## What needs to be done
The whole set of entries is to be restated word for word.

## Provided entries
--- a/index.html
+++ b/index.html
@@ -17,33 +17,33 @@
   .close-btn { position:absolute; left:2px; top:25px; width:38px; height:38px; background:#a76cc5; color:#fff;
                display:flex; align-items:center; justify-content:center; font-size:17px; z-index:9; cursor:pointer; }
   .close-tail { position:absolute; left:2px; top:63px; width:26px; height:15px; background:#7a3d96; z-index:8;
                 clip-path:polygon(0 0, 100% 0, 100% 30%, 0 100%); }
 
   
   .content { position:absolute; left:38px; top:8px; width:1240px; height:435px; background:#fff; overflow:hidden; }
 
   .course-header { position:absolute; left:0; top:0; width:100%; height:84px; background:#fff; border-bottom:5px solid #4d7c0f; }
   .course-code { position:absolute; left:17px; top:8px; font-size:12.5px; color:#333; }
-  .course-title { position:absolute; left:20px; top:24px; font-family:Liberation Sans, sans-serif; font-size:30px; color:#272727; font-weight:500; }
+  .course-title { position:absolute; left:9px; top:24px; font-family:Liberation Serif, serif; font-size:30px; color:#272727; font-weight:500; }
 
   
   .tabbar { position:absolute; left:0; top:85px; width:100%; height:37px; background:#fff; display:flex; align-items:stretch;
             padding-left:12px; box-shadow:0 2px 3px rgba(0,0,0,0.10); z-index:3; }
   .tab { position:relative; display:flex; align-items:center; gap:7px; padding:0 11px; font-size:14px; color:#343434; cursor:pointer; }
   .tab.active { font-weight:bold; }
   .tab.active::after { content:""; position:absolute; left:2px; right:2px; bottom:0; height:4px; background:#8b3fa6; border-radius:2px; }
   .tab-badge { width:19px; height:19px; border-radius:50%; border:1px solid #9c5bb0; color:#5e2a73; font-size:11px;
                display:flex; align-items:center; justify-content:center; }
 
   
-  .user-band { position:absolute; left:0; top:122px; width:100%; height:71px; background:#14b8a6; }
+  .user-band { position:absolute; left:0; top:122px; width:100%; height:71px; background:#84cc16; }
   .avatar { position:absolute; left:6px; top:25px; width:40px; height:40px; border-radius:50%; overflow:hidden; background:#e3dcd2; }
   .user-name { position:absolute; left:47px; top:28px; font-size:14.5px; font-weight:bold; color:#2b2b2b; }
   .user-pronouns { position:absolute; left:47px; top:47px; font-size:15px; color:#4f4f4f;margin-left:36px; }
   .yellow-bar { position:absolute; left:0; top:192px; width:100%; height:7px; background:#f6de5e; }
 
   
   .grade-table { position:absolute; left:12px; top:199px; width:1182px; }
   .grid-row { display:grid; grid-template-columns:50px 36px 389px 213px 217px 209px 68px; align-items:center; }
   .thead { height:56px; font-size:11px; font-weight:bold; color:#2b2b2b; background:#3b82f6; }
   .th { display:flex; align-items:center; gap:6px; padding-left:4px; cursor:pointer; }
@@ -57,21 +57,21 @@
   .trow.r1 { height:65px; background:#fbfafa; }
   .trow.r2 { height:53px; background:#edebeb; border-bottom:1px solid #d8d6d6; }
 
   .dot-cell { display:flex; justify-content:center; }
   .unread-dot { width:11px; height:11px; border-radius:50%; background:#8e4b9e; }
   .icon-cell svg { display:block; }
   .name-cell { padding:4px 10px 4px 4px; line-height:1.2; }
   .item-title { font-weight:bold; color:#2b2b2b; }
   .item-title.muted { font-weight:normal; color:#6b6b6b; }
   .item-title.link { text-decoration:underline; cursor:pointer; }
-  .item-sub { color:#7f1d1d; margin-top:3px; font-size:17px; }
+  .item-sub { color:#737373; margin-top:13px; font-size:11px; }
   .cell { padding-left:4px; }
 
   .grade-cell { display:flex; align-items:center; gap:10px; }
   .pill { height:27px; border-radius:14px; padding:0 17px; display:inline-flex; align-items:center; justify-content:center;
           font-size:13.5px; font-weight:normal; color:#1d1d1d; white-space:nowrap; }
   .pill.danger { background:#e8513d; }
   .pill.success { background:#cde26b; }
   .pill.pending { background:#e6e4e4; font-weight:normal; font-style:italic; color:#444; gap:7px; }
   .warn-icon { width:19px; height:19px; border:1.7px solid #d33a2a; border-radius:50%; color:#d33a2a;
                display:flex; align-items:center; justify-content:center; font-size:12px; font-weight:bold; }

## Response below
--- a/index.html
+++ b/index.html
@@ -17,33 +17,33 @@
   .close-btn { position:absolute; left:2px; top:25px; width:38px; height:38px; background:#a76cc5; color:#fff;
                display:flex; align-items:center; justify-content:center; font-size:17px; z-index:9; cursor:pointer; }
   .close-tail { position:absolute; left:2px; top:63px; width:26px; height:15px; background:#7a3d96; z-index:8;
                 clip-path:polygon(0 0, 100% 0, 100% 30%, 0 100%); }
 
   
   .content { position:absolute; left:38px; top:8px; width:1240px; height:435px; background:#fff; overflow:hidden; }
 
   .course-header { position:absolute; left:0; top:0; width:100%; height:84px; background:#fff; border-bottom:5px solid #4d7c0f; }
   .course-code { position:absolute; left:17px; top:8px; font-size:12.5px; color:#333; }
-  .course-title { position:absolute; left:20px; top:24px; font-family:Liberation Sans, sans-serif; font-size:30px; color:#272727; font-weight:500; }
+  .course-title { position:absolute; left:9px; top:24px; font-family:Liberation Serif, serif; font-size:30px; color:#272727; font-weight:500; }
 
   
   .tabbar { position:absolute; left:0; top:85px; width:100%; height:37px; background:#fff; display:flex; align-items:stretch;
             padding-left:12px; box-shadow:0 2px 3px rgba(0,0,0,0.10); z-index:3; }
   .tab { position:relative; display:flex; align-items:center; gap:7px; padding:0 11px; font-size:14px; color:#343434; cursor:pointer; }
   .tab.active { font-weight:bold; }
   .tab.active::after { content:""; position:absolute; left:2px; right:2px; bottom:0; height:4px; background:#8b3fa6; border-radius:2px; }
   .tab-badge { width:19px; height:19px; border-radius:50%; border:1px solid #9c5bb0; color:#5e2a73; font-size:11px;
                display:flex; align-items:center; justify-content:center; }
 
   
-  .user-band { position:absolute; left:0; top:122px; width:100%; height:71px; background:#14b8a6; }
+  .user-band { position:absolute; left:0; top:122px; width:100%; height:71px; background:#84cc16; }
   .avatar { position:absolute; left:6px; top:25px; width:40px; height:40px; border-radius:50%; overflow:hidden; background:#e3dcd2; }
   .user-name { position:absolute; left:47px; top:28px; font-size:14.5px; font-weight:bold; color:#2b2b2b; }
   .user-pronouns { position:absolute; left:47px; top:47px; font-size:15px; color:#4f4f4f;margin-left:36px; }
   .yellow-bar { position:absolute; left:0; top:192px; width:100%; height:7px; background:#f6de5e; }
 
   
   .grade-table { position:absolute; left:12px; top:199px; width:1182px; }
   .grid-row { display:grid; grid-template-columns:50px 36px 389px 213px 217px 209px 68px; align-items:center; }
   .thead { height:56px; font-size:11px; font-weight:bold; color:#2b2b2b; background:#3b82f6; }
   .th { display:flex; align-items:center; gap:6px; padding-left:4px; cursor:pointer; }
@@ -57,21 +57,21 @@
   .trow.r1 { height:65px; background:#fbfafa; }
   .trow.r2 { height:53px; background:#edebeb; border-bottom:1px solid #d8d6d6; }
 
   .dot-cell { display:flex; justify-content:center; }
   .unread-dot { width:11px; height:11px; border-radius:50%; background:#8e4b9e; }
   .icon-cell svg { display:block; }
   .name-cell { padding:4px 10px 4px 4px; line-height:1.2; }
   .item-title { font-weight:bold; color:#2b2b2b; }
   .item-title.muted { font-weight:normal; color:#6b6b6b; }
   .item-title.link { text-decoration:underline; cursor:pointer; }
-  .item-sub { color:#7f1d1d; margin-top:3px; font-size:17px; }
+  .item-sub { color:#737373; margin-top:13px; font-size:11px; }
   .cell { padding-left:4px; }
 
   .grade-cell { display:flex; align-items:center; gap:10px; }
   .pill { height:27px; border-radius:14px; padding:0 17px; display:inline-flex; align-items:center; justify-content:center;
           font-size:13.5px; font-weight:normal; color:#1d1d1d; white-space:nowrap; }
   .pill.danger { background:#e8513d; }
   .pill.success { background:#cde26b; }
   .pill.pending { background:#e6e4e4; font-weight:normal; font-style:italic; color:#444; gap:7px; }
   .warn-icon { width:19px; height:19px; border:1.7px solid #d33a2a; border-radius:50%; color:#d33a2a;
                display:flex; align-items:center; justify-content:center; font-size:12px; font-weight:bold; }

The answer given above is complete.